During the period of integration of public schools in Mississippi in the late 1960s, many white parents in the majority-black Delta enrolled their children in newly established private segregation academies, as they did in Holmes County. But statewide most white children remained in public schools. In Holmes County, blacks had become well-organized. But in other areas they lost control of their schools, with administrations often dominated by whites, resulting in new problems after integration.

====Public Schooling====
- Holmes County Consolidated School District
  - The Durant Public School District was separate until 2018

====Private schooling====
- Central Holmes Christian School (Lexington) (formerly Central Holmes Academy, founded as a segregation academy).
- Old Dominion Christian School
- Pillow Academy in unincorporated Leflore County, near Greenwood, enrolls some students from Holmes County. It originally was founded as a segregation academy.
- East Holmes Academy, A segregation academy that made national news in 1989 for offering to forfeit a game because the other school had a black player. Closed 2006.

==Media==
The county newspaper is the Holmes County Herald. It was established in 1959 as the weekly paper of the county chapter of the White Citizens Council, founded to resist integration of public schools and the civil rights movement. Specifically it was founded to compete with The Lexington Advertiser, owned by local white publisher Hazel Brannon Smith, whose politics the White Citizens Council disliked. The Council arranged for Smith's husband to be fired from his job as county hospital administrator. Brannon Smith was eventually forced out of the business by white boycotts of her newspapers and the firebombing of one paper in Jackson, Mississippi.

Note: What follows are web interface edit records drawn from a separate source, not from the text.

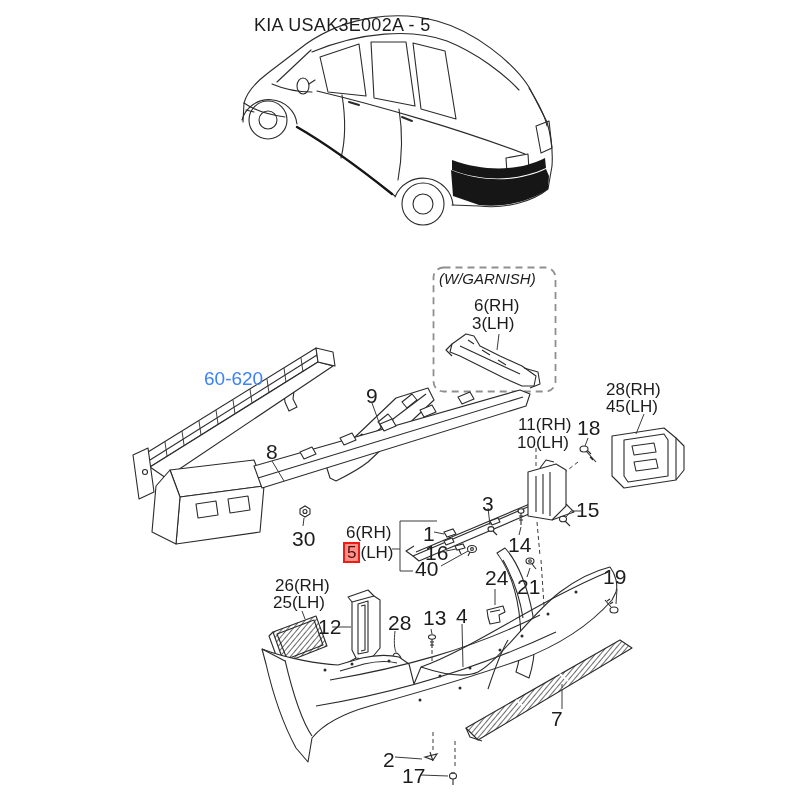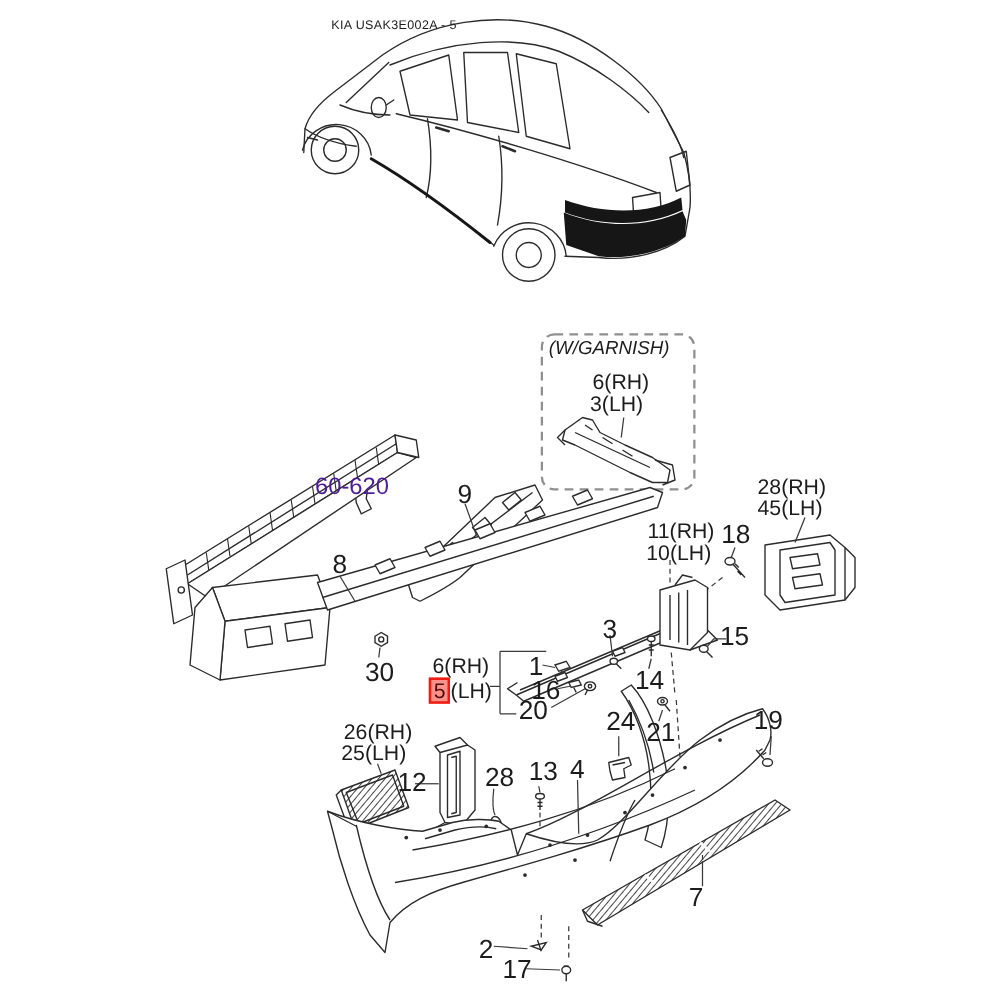--- a/index.html
+++ b/index.html
@@ -2,21 +2,21 @@
 <html><head>
 <meta charset="utf-8">
 <style>
   html,body{margin:0;padding:0;background:#ffffff;}
   .stage{position:relative;width:800px;height:800px;background:#fff;overflow:hidden;
          font-family:"Liberation Sans", sans-serif;color:#1c1c1c;}
   .stage svg{position:absolute;left:0;top:0;}
   .lbl{position:absolute;white-space:nowrap;line-height:1.05;color:#1c1c1c;}
   .num{font-size:21px;}
   .pair{font-size:17px;text-align:right;}
-  .title{font-size:10px;letter-spacing:.3px;margin-left:11px;}
+  .title{font-size:18px;letter-spacing:.3px;}
   .ref{font-size:19px;}
   .inset-title{font-size:15px;font-style:italic;}
   .hl-box{display:inline-block;padding:0 2px;border:2px solid #ee1c14;background:#ff9189;
           color:#4a0c0c;line-height:1;}
   .pair-row{display:flex;align-items:center;}
 </style>
 </head>
 <body>
 
 <div class="stage">
@@ -264,39 +264,39 @@
 
   <g stroke="#3a3a3a" fill="none" stroke-width="1">
     <path d="M372,403 L381,428"></path>
     <path d="M272,461 L284,481"></path>
     <path d="M562,688 L562,684"></path>
   </g>
 </svg>
 
 <div class="lbl title" style="left:254px;top:16px">KIA USAK3E002A - 5</div>
 
-<div class="lbl ref" style="left: 204px; top: 380px; color: #4c1d95; margin-left: 48px;">60-620</div>
+<div class="lbl ref" style="left: 204px; top: 369px; color: #3b82f6;">60-620</div>
 
 <div class="lbl inset-title" style="left:439px;top:271px">(W/GARNISH)</div>
 <div class="lbl pair" style="left:474px;top:297px">6(RH)</div>
 <div class="lbl pair" style="left:472px;top:315px">3(LH)</div>
 
 <div class="lbl num" style="left:366px;top:385px">9</div>
 <div class="lbl num" style="left:266px;top:441px">8</div>
 <div class="lbl num" style="left:292px;top:528px">30</div>
 
 <div class="lbl pair" style="left:346px;top:524px">6(RH)</div>
 <div class="lbl pair pair-row" style="left:343px;top:542px">
   <span class="hl-box" style="background: rgb(255, 145, 137); border-color: rgb(238, 28, 20); color: rgb(74, 12, 12);">5</span>
       <span>(LH)</span>
 </div>
 
 <div class="lbl num" style="left:423px;top:523px">1</div>
 <div class="lbl num" style="left:425px;top:542px">16</div>
-<div class="lbl num" style="left:415px;top:558px">20</div>
+<div class="lbl num" style="left:415px;top:558px">40</div>
 <div class="lbl num" style="left:482px;top:493px">3</div>
 <div class="lbl num" style="left:508px;top:534px">14</div>
 <div class="lbl num" style="left:517px;top:576px">21</div>
 <div class="lbl num" style="left:485px;top:567px">24</div>
 <div class="lbl num" style="left:576px;top:499px">15</div>
 <div class="lbl num" style="left:603px;top:566px">19</div>
 <div class="lbl num" style="left:577px;top:417px">18</div>
 
 <div class="lbl pair" style="left:518px;top:416px">11(RH)</div>
 <div class="lbl pair" style="left:517px;top:434px">10(LH)</div>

The Herald published the names of African Americans who took action for civil rights in order to bring economic and political pressure against them. For instance, in April 1963 it published interviews and the names of 14 blacks who attempted to register to vote at the county courthouse in Lexington. The county circuit clerk published the names weekly of persons who tried to register to vote, thus identifying them for reprisals. Known or suspected activists were fired from jobs and evicted from rental housing as the Council tried to suppress the civil rights movement. The Herald was bought by an independent person in 1970.

==Communities==

===Cities===
- Durant
- Lexington (county seat)

===Towns===
- Cruger
- Goodman
- Pickens
- Tchula
- West

===Unincorporated communities===

- Acona
- Brozville
- Coxburg
- Ebenezer
- Egypt
- Eulogy
- Franklin
- Good Hope
- Gwin
- Howard
- Ituma
- Marcella
- Mileston
- Montgomery
- Oregon
- Owens Wells
- Pluto
- Quofaloma
- Richland
- Thornton
- Tolarville

===Ghost town===
- Oswego

==Notable people==
- Homer Casteel, politician and public servant; lieutenant governor 1920 to 1924; member of the Mississippi Public Service Commission from 1936 to 1952.
- Robert G. Clark, Jr., teacher, coach and politician; in 1967 he was elected to the state legislature as the first African-American member since Reconstruction; he was elected to eight consecutive four-year terms and as Speaker of the state House in 1992, 1996 and 2000.
- Steven Fonti, animator and storyboard artist, was born in Holmes County.
- Perry Wilbon Howard, attorney and Republican Party National Committeeman, was appointed to a national position in the Department of Justice under President Warren G. Harding, serving into Herbert Hoover's administration. He was the highest-ranking African American in government.
- Arenia Mallory, principal and president of Saints Academy. She had a more than 50-year career with this school, which she built into an academically successful, nationally known private school for black children during the segregation years, also expanding to a junior college. A leader in African-American women's national organizations, she served in the John F. Kennedy administration.
- Edmond Favor Noel, Governor of Mississippi, 1908–1912, was born to a planter family in Lexington. He became an attorney and politician, serving in the state house and then the state senate both before and after his tenure as governor. He improved education in the state.
- Edmond F. Noel Sr (1916-1986), physician, born in Holmes County and reared in Jackson, Mississippi, was a Howard University and Fisk University graduate, and a World War II veteran. Recruited to practice in Denver, Colorado in 1949, he was the first African-American physician in the city to be granted staff hospital privileges.
- Edmond "Eddie" F. Noel (1926-1990), was born and lived in Lexington. An African-American veteran of World War II, he killed three white men in January 1954, including a deputy sheriff, and evaded capture for three weeks, making national news. He was hunted by numerous men, dogs, and even observers in planes. He turned himself in to the court, and the judge ordered a mental evaluation. Noel was committed by the court to the state mental institution, where he was held for more than a decade. He was released in 1970 and lived his last 20 years with his family, who had migrated to Fort Wayne, Indiana.
- Hazel Brannon Smith, publisher and journalist, in 1935 purchased The Durant News and The Lexington Advertiser in Lexington; she published them for decades and was noted in the region for her fair coverage and later support of civil rights. She opposed the White Citizens Council, which conducted an advertising boycott against her papers. In 1964 she was the first woman to win a Pulitzer Prize for editorial writing, for her editorials on civil rights, the same year her paper in Jackson, The Northside Reporter, was firebombed. She was forced out of business.

==In popular culture==
Carolyn Haines, an American mystery writer, sets many of her novels in Holmes County and other parts of the Mississippi Delta.

==See also==

- National Register of Historic Places listings in Holmes County, Mississippi
- USS Holmes County (LST-836)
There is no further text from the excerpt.